I know, right? Totally eclectic. And such a superb showcase of creativity and virtuosity. But, you ask, was all the music to my tastes? Mostly yes, but a little no. Did I appreciate the opportunity to discover this for myself? You betcha.

Though I’m sure this kind of festival requires the help of many, CSU assistant professor of composition and music theory James M. David is credited with organizing it. Find out more about his work at his website. For more information about the festival's world-class composers and performers, the festival program is available online.

Friday, November 4, 2011

Friday Find: CSU Surplus

My recent search for football gear for Halloween costumes led me to the CSU Surplus Property store, which I never knew existed. From their website: “Surplus Property is responsible for the handling and disposition of all property that the University no longer has a use for.” In other words, if CSU had a garage sale, this would be it. Located at 201 W. Lake Street, the Surplus is open to the public from 7:30-4:00 Monday through Friday. The easiest way to get there is to take College Avenue to Lake Street and go west. There’s even parking right in front of the building, which is almost unheard of on campus.

Mystery Photo:
Last week’s spooky building was the Centennial Galleries on Linden Street.

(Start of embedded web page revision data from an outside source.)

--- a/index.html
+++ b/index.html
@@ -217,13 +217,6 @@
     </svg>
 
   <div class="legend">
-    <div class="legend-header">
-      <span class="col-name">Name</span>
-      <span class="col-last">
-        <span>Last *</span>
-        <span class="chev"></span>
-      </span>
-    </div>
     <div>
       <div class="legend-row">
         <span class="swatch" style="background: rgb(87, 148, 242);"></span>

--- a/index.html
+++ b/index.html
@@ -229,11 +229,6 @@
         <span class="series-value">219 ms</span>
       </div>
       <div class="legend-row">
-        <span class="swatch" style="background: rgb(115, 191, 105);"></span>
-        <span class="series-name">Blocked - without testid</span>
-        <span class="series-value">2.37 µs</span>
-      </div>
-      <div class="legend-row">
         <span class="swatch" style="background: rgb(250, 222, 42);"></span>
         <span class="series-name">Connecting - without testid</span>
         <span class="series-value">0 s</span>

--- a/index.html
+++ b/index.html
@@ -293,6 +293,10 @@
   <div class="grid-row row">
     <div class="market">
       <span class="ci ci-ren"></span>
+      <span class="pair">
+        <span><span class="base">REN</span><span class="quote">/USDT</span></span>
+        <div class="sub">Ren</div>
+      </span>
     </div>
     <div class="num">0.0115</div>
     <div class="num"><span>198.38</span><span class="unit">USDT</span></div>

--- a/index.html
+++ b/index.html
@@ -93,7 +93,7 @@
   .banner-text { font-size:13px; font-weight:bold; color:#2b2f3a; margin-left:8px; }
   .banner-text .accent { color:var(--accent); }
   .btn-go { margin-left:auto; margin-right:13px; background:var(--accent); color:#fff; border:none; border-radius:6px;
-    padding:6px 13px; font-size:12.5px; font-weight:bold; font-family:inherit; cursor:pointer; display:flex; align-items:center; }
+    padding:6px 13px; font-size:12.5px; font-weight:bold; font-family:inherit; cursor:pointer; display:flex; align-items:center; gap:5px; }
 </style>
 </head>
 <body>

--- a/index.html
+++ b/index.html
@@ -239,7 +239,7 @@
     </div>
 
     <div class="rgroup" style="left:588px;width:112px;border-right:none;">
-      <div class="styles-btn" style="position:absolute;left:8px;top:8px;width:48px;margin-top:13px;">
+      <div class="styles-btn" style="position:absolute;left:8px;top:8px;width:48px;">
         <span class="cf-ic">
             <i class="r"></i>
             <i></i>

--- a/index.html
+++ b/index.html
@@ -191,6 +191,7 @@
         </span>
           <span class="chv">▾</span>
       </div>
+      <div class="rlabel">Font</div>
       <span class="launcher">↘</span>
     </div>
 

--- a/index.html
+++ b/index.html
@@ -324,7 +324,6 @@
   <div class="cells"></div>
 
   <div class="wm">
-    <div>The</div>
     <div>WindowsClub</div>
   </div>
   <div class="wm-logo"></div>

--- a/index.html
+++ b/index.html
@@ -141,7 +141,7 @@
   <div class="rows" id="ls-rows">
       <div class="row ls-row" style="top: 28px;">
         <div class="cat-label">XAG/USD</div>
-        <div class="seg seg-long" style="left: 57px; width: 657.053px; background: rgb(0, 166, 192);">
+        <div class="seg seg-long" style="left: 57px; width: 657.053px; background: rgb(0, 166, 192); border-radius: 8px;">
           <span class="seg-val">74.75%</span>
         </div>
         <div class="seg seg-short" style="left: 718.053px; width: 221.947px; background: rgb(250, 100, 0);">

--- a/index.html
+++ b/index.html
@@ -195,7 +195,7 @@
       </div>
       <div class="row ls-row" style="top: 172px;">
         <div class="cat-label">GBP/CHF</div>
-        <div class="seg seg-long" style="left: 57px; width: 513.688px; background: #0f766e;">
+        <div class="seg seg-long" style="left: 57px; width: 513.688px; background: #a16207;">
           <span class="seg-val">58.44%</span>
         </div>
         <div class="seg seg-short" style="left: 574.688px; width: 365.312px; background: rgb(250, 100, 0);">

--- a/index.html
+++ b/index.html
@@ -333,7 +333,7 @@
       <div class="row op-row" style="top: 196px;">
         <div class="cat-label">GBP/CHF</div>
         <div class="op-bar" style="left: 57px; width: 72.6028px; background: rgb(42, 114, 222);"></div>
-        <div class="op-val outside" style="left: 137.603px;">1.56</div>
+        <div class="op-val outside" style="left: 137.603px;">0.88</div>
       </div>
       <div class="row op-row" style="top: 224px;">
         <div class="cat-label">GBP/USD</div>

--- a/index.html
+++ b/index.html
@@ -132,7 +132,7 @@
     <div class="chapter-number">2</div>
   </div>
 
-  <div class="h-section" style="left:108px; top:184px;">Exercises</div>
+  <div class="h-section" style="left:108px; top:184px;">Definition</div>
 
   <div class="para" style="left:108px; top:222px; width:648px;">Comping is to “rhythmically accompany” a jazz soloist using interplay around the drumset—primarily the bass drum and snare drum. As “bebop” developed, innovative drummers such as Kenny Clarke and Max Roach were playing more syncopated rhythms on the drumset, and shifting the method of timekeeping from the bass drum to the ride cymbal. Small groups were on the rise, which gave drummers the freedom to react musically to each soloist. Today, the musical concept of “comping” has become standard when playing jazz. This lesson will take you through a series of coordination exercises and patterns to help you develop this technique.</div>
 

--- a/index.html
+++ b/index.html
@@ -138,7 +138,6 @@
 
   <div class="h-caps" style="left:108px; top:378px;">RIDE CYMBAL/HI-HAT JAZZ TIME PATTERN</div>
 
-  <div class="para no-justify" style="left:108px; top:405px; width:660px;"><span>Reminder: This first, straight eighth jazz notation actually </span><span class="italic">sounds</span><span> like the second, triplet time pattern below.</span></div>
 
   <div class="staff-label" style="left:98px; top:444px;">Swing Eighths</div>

Where in Fort Collins was this week’s picture taken?

Wednesday, November 2, 2011

Quilters at Bas Bleu Theater

(Adapted from a recent telephone conversation with my mother.)
Mom: “There’s a show at Bas Bleu I’d really like to see.”
Me: “Which one?”
Mom: “Quilters. It’s about a woman and her six daughters who tell the story of their lives using quilts. But the last show is this afternoon at 2:30.” (Because that’s how she rolls.)
Me: (checking website) “The online tickets are sold out.” (Not super-disappointed, as I had other things to get done on my Sunday afternoon).
Mom: “Well, I’ll just go down to the box office when it opens and see if they have any extra tickets.” (Because, again, that’s how she rolls.)

Fast-forward a few hours to 2:04. My phone rings.
Mom: “They’re holding two tickets for us.”
Man’s stern-sounding voice: “mumble mumble mumble
Mom: “But you have to be here by 2:30.”
Me: (groaning inwardly) “Okay, I can make it.”

Fast-forward once more to 2:28, and me, having wandered through north Old Town in mild panic for six minutes, running down Willow Street, with my husband giving me directions via telephone. (I was sure I knew where I was going. I was wrong.) Thanks to cell phones and flat shoes, I made it. Just barely. And I managed to step on the feet of almost everyone in my row as I fumbled to my seat. Because that’s how I roll.

This year marks the excellent Bas Bleu Theater Company’s 20th season. Their current home, which I now know is at the corner of Pine and Willow Streets, is larger than the other Pine Street space I remember but still small enough to preserve the company’s “intimate salon theater experience.”

Like the domestic art from which it gets its name, Quilters pieces together the light and dark times of the lives of pioneer women through songs of laughter and joy, of grief and desperation. Accompanied by the live music of the Quilters Band, the talented women of the Bas Bleu cast hit every note—both musical and emotional—and made me really happy that my mom had compelled me to leave the house that afternoon for some quality mother-daughter time. And the amazing quilts hanging in the theater lobby served to enhance the experience.

Quilters was first staged in Fort Collins by Porter Woods in 1987, as part of CSU’s summer outdoor theater series. Mr. Woods died in July, and this run at Bas Bleu was dedicated to him. I think he would have been quite pleased.